In an emailed statement, DoorDash spokesperson Julian Crowley said it was wrong to frame the encounter between Purciful and the worker in terms of tipping or pay. “It’s about holding someone accountable for doing the wrong thing, plain and simple,” he says. “Trying to conflate unrelated issues or extrapolate this isolated incident into something larger overlooks the specifics of this particular case.”
Crowley added that in 2022, its Texas gig workers “made $23 per hour on average while on delivery”—a figure that excludes waiting time between orders, which experts estimate at around half of a typical courier’s workday.
But a recent national survey by the Economic Policy Institute found that 29% of gig workers reported making less than the state minimum wage—which is $7.25 an hour in Texas. And studies by labor economists have estimated that actual gig-worker pay after factoring in waiting time, expenses, and the lack of benefits could be vastly lower than the rates that gig companies claim their workers make—as little as $4.82.
Ken Jacobs, the chair of the UC Berkeley Labor Center and a researcher of gig-worker pay, thinks that DoorDash’s claim of $23 per hour “while on delivery” would likely come out to a much lower actual wage in practice. When you include waiting time, expenses, and the lack of benefits, it’s conceivable that a worker like Corey would’ve made $7.25 or less, he says.
Even compared to other kinds of gig work like rideshare, delivery companies pay workers so little that “drivers are basically surviving on tips,” Jacobs tells Fast Company. “It’s an incredibly exploitative setup for drivers, but it’s also bad for consumers. For the customer, they’re thinking they’ve just given a 25% tip. But for the delivery worker, that $5 may feel like nothing.”

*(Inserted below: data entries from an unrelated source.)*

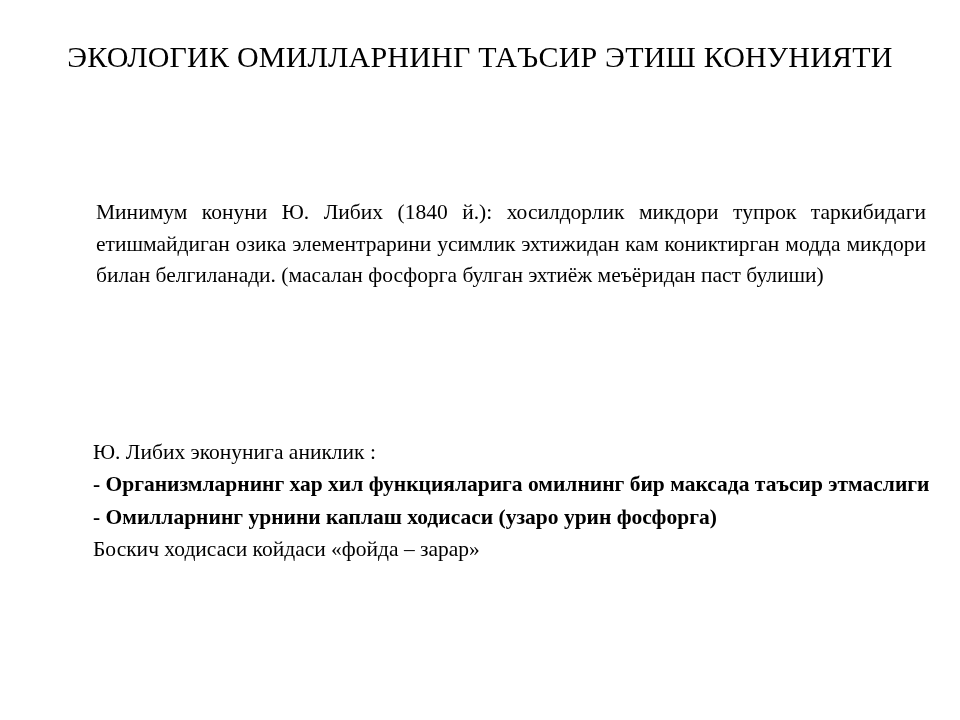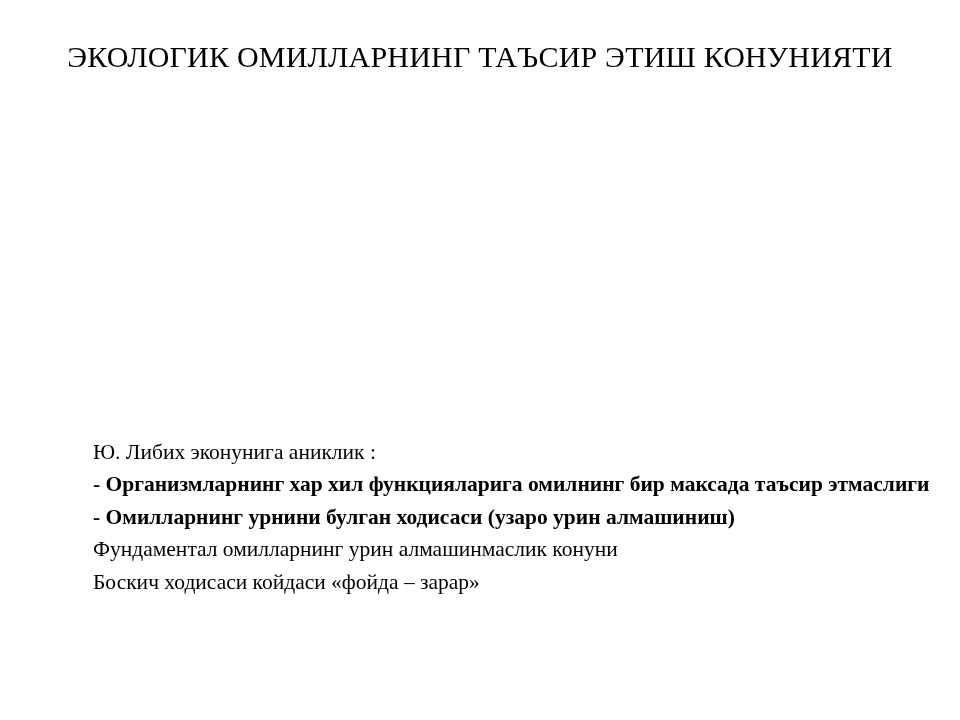--- a/index.html
+++ b/index.html
@@ -70,6 +70,9 @@
 
   <div class="slide-title">ЭКОЛОГИК ОМИЛЛАРНИНГ ТАЪСИР ЭТИШ КОНУНИЯТИ</div>
 
+  <div class="block-one">
+    <p class="para just-block">Минимум конуни Ю. Либих (1840 й.): хосилдорлик микдори тупрок таркибидаги етишмайдиган озика элементрарини усимлик эхтижидан кам кониктирган модда микдори билан белгиланади.  (масалан фосфорга булган эхтиёж меъёридан паст булиши)</p>
+  </div>
 
   <div class="block-two">
     <p class="para line-plain">Ю. Либих эконунига аниклик :</p>

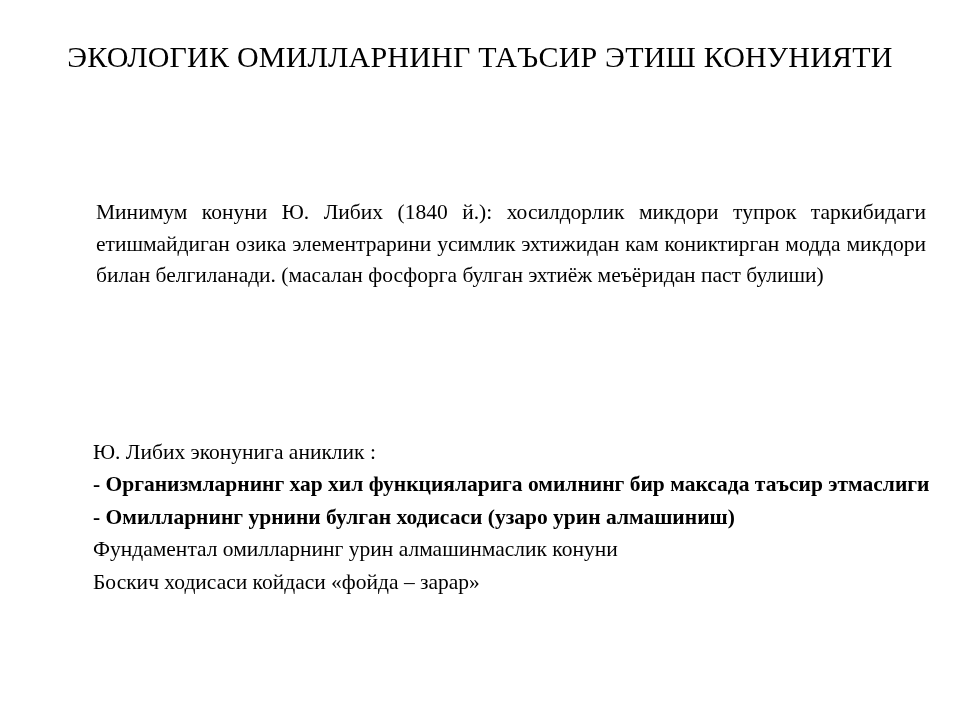--- a/index.html
+++ b/index.html
@@ -77,7 +77,7 @@
   <div class="block-two">
     <p class="para line-plain">Ю. Либих эконунига аниклик :</p>
     <p class="para line-just">- Организмларнинг хар хил функцияларига омилнинг бир максада таъсир этмаслиги</p>
-    <p class="para line-just">- Омилларнинг урнини булган ходисаси (узаро урин алмашиниш)</p>
+    <p class="para line-just">- Омилларнинг урнини каплаш ходисаси (узаро урин фосфорга)</p>
     <p class="para line-plain">Фундаментал омилларнинг урин алмашинмаслик конуни</p>
     <p class="para line-plain">Боскич ходисаси койдаси «фойда – зарар»</p>
   </div>

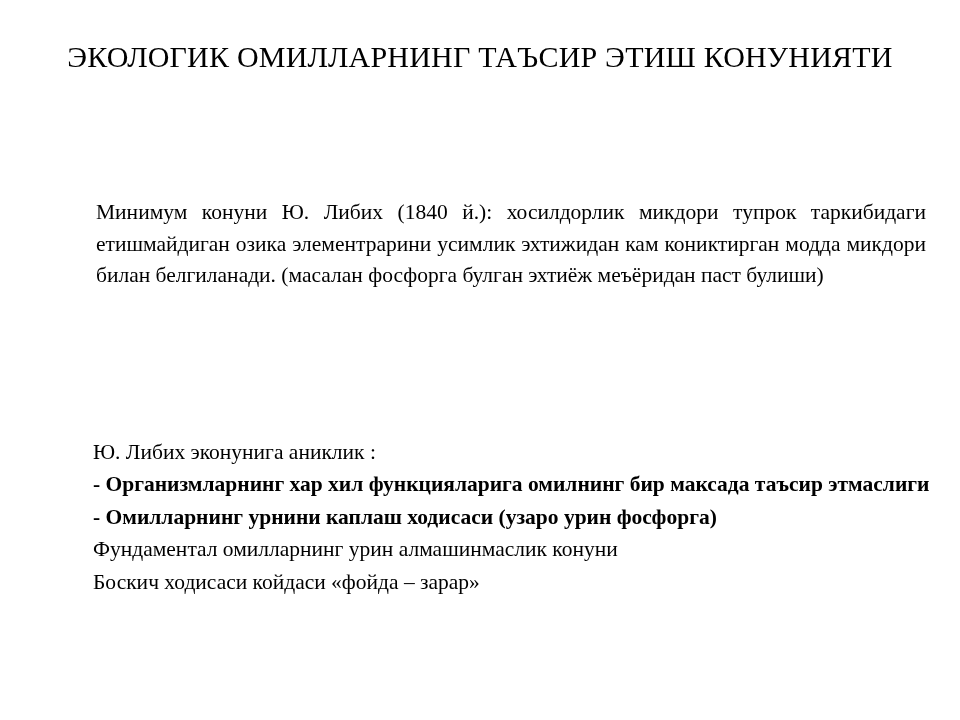--- a/index.html
+++ b/index.html
@@ -78,7 +78,6 @@
     <p class="para line-plain">Ю. Либих эконунига аниклик :</p>
     <p class="para line-just">- Организмларнинг хар хил функцияларига омилнинг бир максада таъсир этмаслиги</p>
     <p class="para line-just">- Омилларнинг урнини каплаш ходисаси (узаро урин фосфорга)</p>
-    <p class="para line-plain">Фундаментал омилларнинг урин алмашинмаслик конуни</p>
     <p class="para line-plain">Боскич ходисаси койдаси «фойда – зарар»</p>
   </div>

The low and unpredictable pay allows platforms to manipulate workers, argues Veena Dubal, a labor law professor at the University of California Irvine, who in a recent paper called the process “algorithmic wage discrimination.” “A worker who is working for a company like DoorDash or Uber Eats is making different amounts from hour to hour, even if they’re doing the exact same work, in the exact same way, with the exact same skill,” she says. For companies, “it helps to get workers to behave in ways that they want them to behave, to keep workers laboring for longer and harder, for very little.”
Delivery workers end up experiencing app work as “a form of gambling,” Dubal adds. “But I think as the woman who gave the $5 tip learned, the takeaway is that work should not be a gamble.”